多くの中小企業は「もっと売上を上げたい」「新規事業に挑戦したい」と考えています。しかし、実際に成果を出せる企業は驚くほど少ない。
では、何が違うのか。
伸びている会社は、広げる方向が上手い。しかも “広げるべき場所” を間違えない。
私は100社以上の成長企業の事例を分析してきましたが、成功企業には必ず「広げ方の型(パターン)」が存在します。この記事では、企業成長を生む“5つの広げる力”を体系化し、経営者がすぐに応用できる形で整理します。
■ 1. プロセスを広げる(前後の工程へ踏み込む)
もっとも利益率が上がる広げ方です。
- 前工程へ踏み込む → 原価をコントロールできる
- 後工程へ踏み込む → 顧客との距離が縮まり利益率が上がる
● 事例
- 丸山製麺:製麺所 → 自販機(後工程)
- 大町(食品卸):卸 → 自社ブランド(後工程)
- イケヒコ:畳材 → 畳生産・世界観発信(前工程&後工程)
- 吉村:包装メーカー → ビール開発(後工程)
- 宇都宮動物園:動物園 → キャンプ事業(後工程)
診断士的ポイント:プロセスを広げると利益モデルを作りやすく、提案価値が高い領域。
■ 2. 売り方・売り物を広げる(サブスク・EC・直販・体験・パッケージ化、オーダーメイド化、アップセル、コラボ)
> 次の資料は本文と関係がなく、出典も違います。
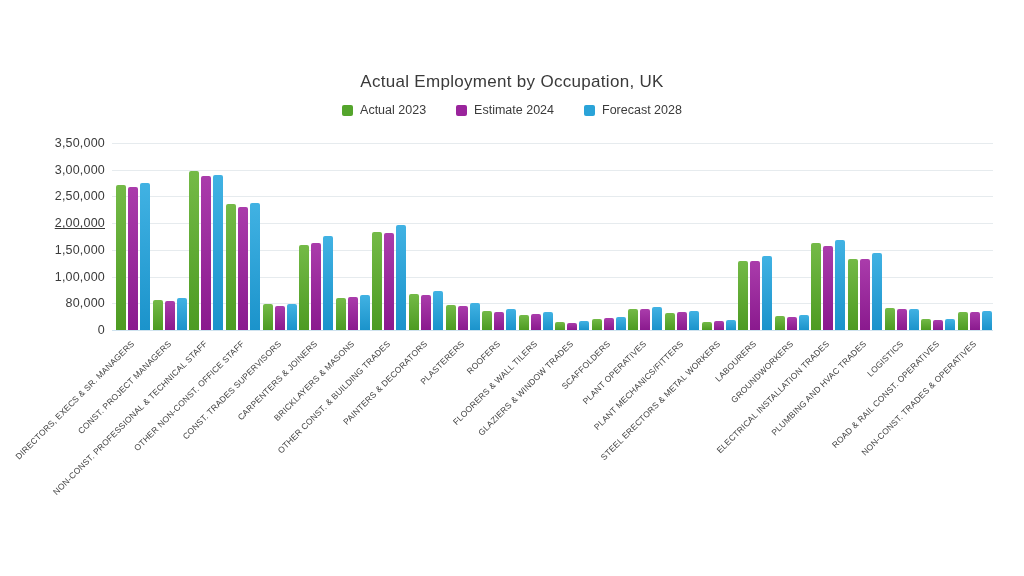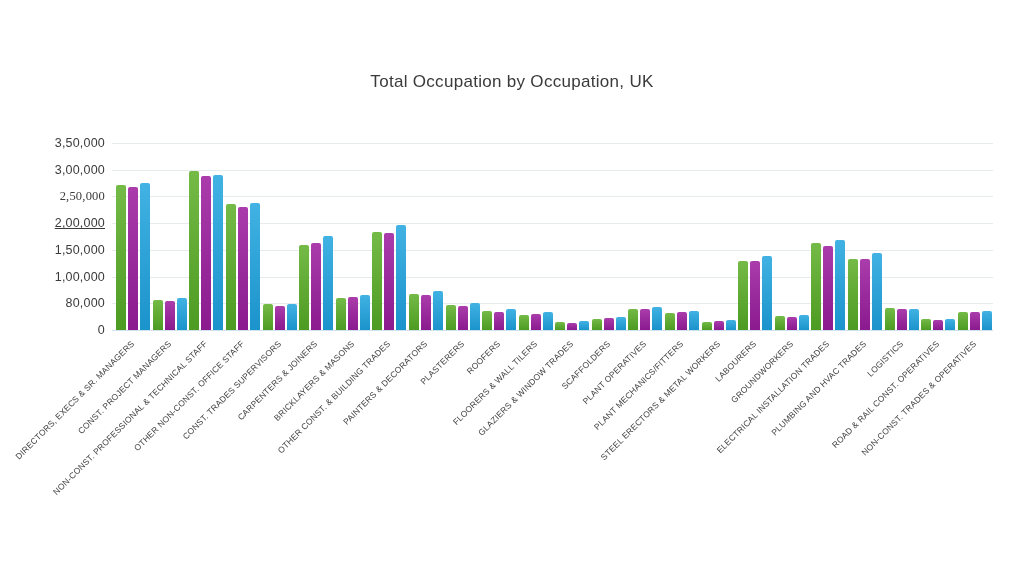--- a/index.html
+++ b/index.html
@@ -36,7 +36,7 @@
 
 <div class="canvas">
 
-  <div class="chart-title">Total Occupation by Occupation, UK</div>
+  <div class="chart-title">Actual Employment by Occupation, UK</div>
 
 
   <div class="plot" id="plot-area">

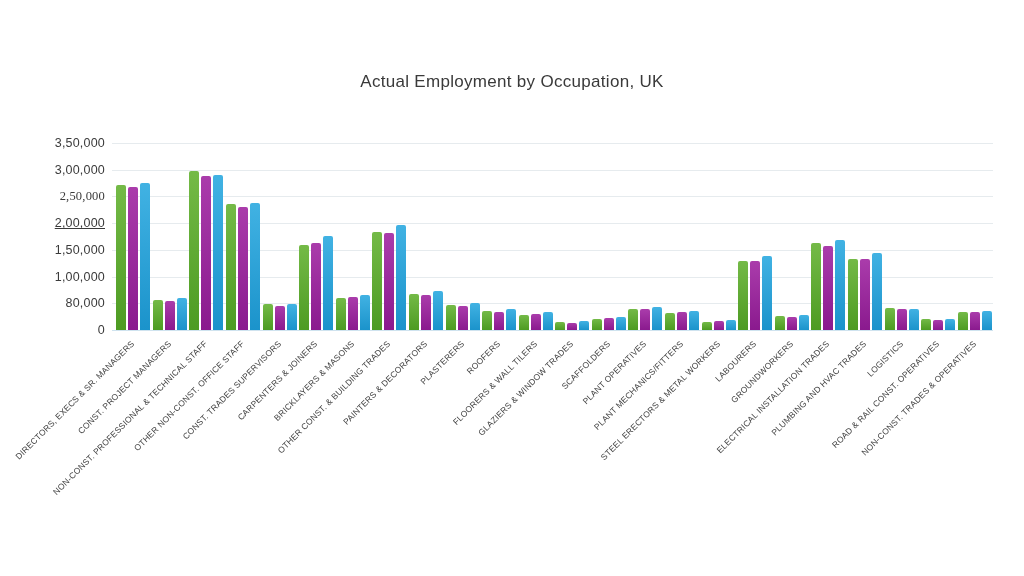--- a/index.html
+++ b/index.html
@@ -38,6 +38,20 @@
 
   <div class="chart-title">Actual Employment by Occupation, UK</div>
 
+  <div class="legend">
+    <div class="legend-item">
+      <span class="legend-swatch" style="background: rgb(84, 165, 44);"></span>
+      <span>Actual 2023</span>
+    </div>
+    <div class="legend-item">
+      <span class="legend-swatch" style="background: rgb(154, 36, 156);"></span>
+      <span>Estimate 2024</span>
+    </div>
+    <div class="legend-item">
+      <span class="legend-swatch" style="background: rgb(42, 163, 216);"></span>
+      <span>Forecast 2028</span>
+    </div>
+  </div>
 
   <div class="plot" id="plot-area">
       <div class="gridline" style="top: 143px;"></div>

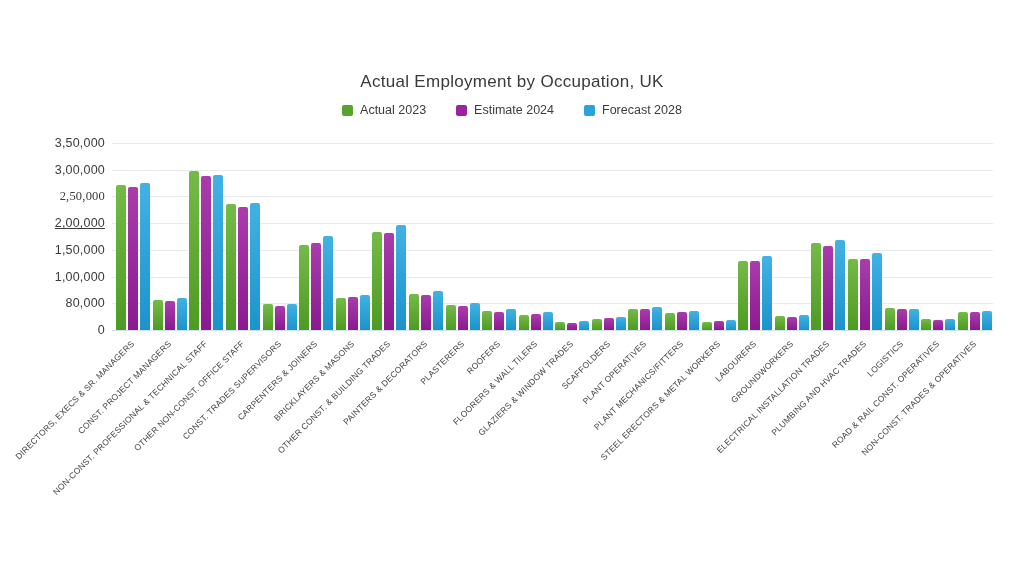--- a/index.html
+++ b/index.html
@@ -59,7 +59,7 @@
       <div class="gridline" style="top: 169.714px;"></div>
       <div class="ytick" style="top: 162.714px;">3,00,000</div>
       <div class="gridline" style="top: 196.429px;"></div>
-      <div class="ytick" style="top: 189.429px; font-family: Liberation Serif, serif;">2,50,000</div>
+      <div class="ytick" style="top: 189.429px;">2,50,000</div>
       <div class="gridline" style="top: 223.143px;"></div>
       <div class="ytick" style="top: 216.143px; text-decoration: underline;">2,00,000</div>
       <div class="gridline" style="top: 249.857px;"></div>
商品は変わらなくても、売り方を変えるだけで利益が劇的に変わります。
● 事例
- スタイルブレッド:レストラン向けパン → 冷凍パンEC
- トネ製作所:金属部品 → “卵かけご飯スプーン”直販
- 白河だるま:お祝い・都道府県・武将シリーズ化
- 丸山製麺:ラーメン → 自販機サブスク
- アイコーポレーション:靴下 → カスタム注文
● 売り方を広げると何が起こるか
- 粗利率が上がる
- 中間業者を挟まず販売できる
- 顧客データが取れる
- リピート導線を作りやすい
■ 3. ターゲットを広げる(ユーザー・市場・地域)
今までの顧客とは異なる“別の人”に届ける方法です。
● 事例
- パティスリーソラカ:アレルギー層・グルテンフリー層に拡大
- 日興エボナイト:印鑑素材 → 文具好き・海外へ
- KODAKA:洋服パーツ → 空港インバウンドへ
- ベンチャーウイスキー:愛好家 → 世界のバイヤーへ
■ 4. 世界観を広げる(ブランドとしての拡張)
商品そのものではなく、「世界観」を価値にする広げ方です。
● 事例
- モメンタムファクトリー:銅の着色 → 生活雑貨・インテリア
- ふらここ:雛人形 → “赤ちゃん顔”の世界観で急成長
- 白ほう堂:化粧筆 → “美しい所作”をブランドに
世界観が強い企業は、価格競争に巻き込まれない。
■ 5. 技術の使い道を広げる(用途拡大型)
最も伸びしろの大きい広げ方です。
● 事例
- DG TAKANO:節水ノズル → 中東インフラへ
- スズキ機工:潤滑剤 → 機械・食品・農業へ
- TOK:ロータリーダンパー → 家具・自販機・家電へ
- 石川金網:金網 → アート・バッグ・模型へ
- モキ製作所:薪ストーブ → サウナ小屋
広げる企業の共通点は“軸から外さない”こと
広げる戦略は、無限にあります。しかし成功する企業の共通点はひとつ。
強みの軸をぶらさず、その外側へ半径を広げている。
軸が曖昧なまま広げると失敗します。まず、自社の軸を言語化することが最優先です。
診断士としてのまとめ
- 自社の「軸」を明確にする(技術・素材・世界観・用途…)
- 広げ方の型(5つ)から選ぶ
- KPIツリーで管理する(広げるほど管理が難しくなる)
広げるとは、手を広げることではなく、強みの半径を広げること。
この考え方さえあれば、中小企業はまだまだ伸びる余地があるとわたしは感じてます。